National Institutes of Health, Public Health Service, DHHS.

ACTION:

Notice.

SUMMARY:

The inventions listed below are owned by agencies of the U.S. Government and are available for licensing in the U.S. in accordance with 35 U.S.C. 207 to achieve expeditious commercialization of results of federally-funded research and development. Foreign patent applications are filed on selected inventions to extend market coverage for companies and may also be available for licensing.

ADDRESSES:

Licensing information and copies of the U.S. patent applications listed below may be obtained by writing to the indicated licensing contact at the Office of Technology Transfer, National Institutes of Health, 6011 Executive Boulevard, Suite 325, Rockville, Maryland 20852-3804; telephone: 301/496-7057; fax: 301/402-0220. A signed Confidential Disclosure Agreement will be required to receive copies of the patent applications.
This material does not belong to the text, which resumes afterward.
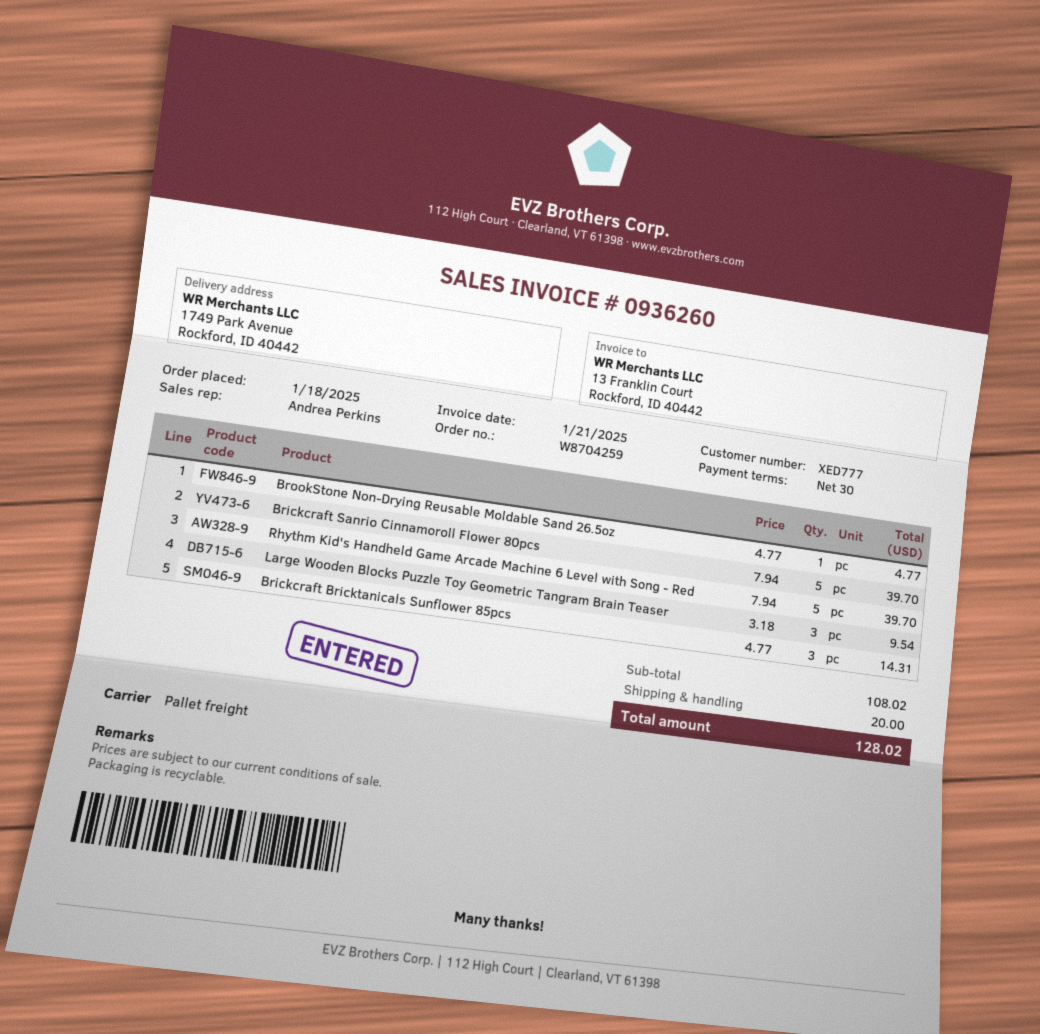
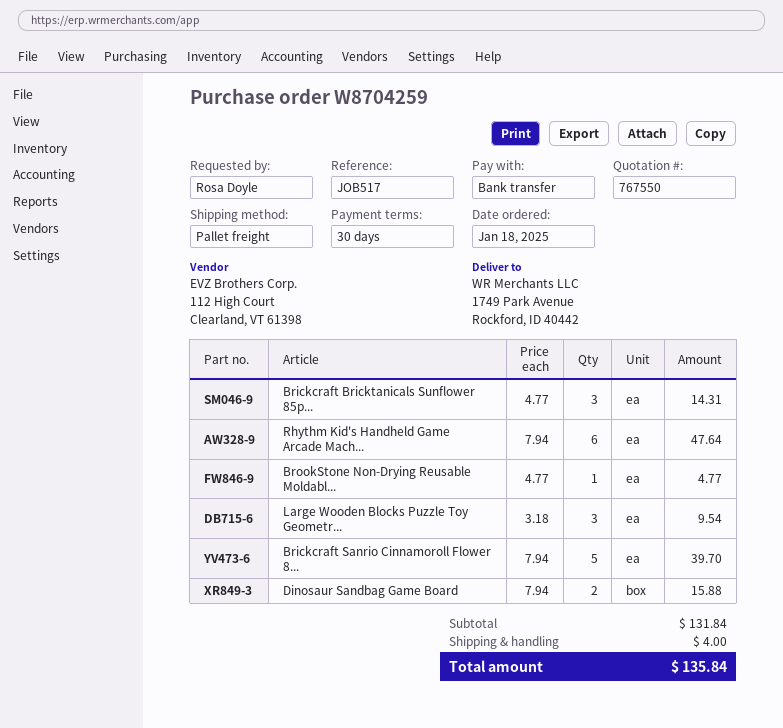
Rhythm Kid's Handheld Game Arcade Machine 6 Level with Song - Red: 5 x 7.94 = 39.70 -> 6 x 7.94 = 47.64
Dinosaur Sandbag Game Board: none -> 2 x 7.94 = 15.88
subtotal: 108.02 -> 131.84
shipping: 20.00 -> 4.00
total: 128.02 -> 135.84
Use of Cumulative Distribution Functions To Determine Protein Purity and Homogeneity

Alfred L. Yergey, Paul S. Blank, Christin M. Sjomeling (NICHD)

DHHS Reference No. E-163-00/0 filed 28 Apr 2000

Licensing Contact: Vasant Gandhi; 301/496-7056 ext. 224; e-mail:gandhiv@od.nih.gov

Successful solutions to numerous problems in the biochemical sciences depend on the ability to produce “pure” proteins and recognize the degree to which proteins might be modified. Current methods used for assessing purity are relatively nonspecific and insensitive to small differences in molecular weight. The inventors have developed a computer-implemented method and system for nonparametric statistical analysis of matrix-assisted laser desorption ionization (MALDI) protein spectra but is equally applicable to deconvoluted electrospray ionization (ESI) spectra. The invention facilitates assessing protein heterogeneity and detection of otherwise indistinguishable differences in the distribution of molecular weight. A principal advantage is that no additional instrumentation is required beyond that typically included in a mass spectrometry analysis system.

Hsp70-Like ATPase Peptide Binds Chap1/Dsk2

Frederic J. Kaye (NCI)

DHHS Reference No. E-282-99/0 filed 15 Sep 1999

Licensing Contact: Elaine White; 301/496-7056 ext. 282; e-mail: gesee@od.nih.gov

The current invention embodies the identification of a novel gene and protein, Chap1/Dsk2, a ubiquitin-linked protein which appears to play a vital role in regulating mitosis. Identified also is the conserved 20 amino acid region within the ATPase domain of the protein chaperone STCH, an Hsp70-like protein, which is the binding site for Chap1/Dsk2 and other ubiquitin-linked proteins.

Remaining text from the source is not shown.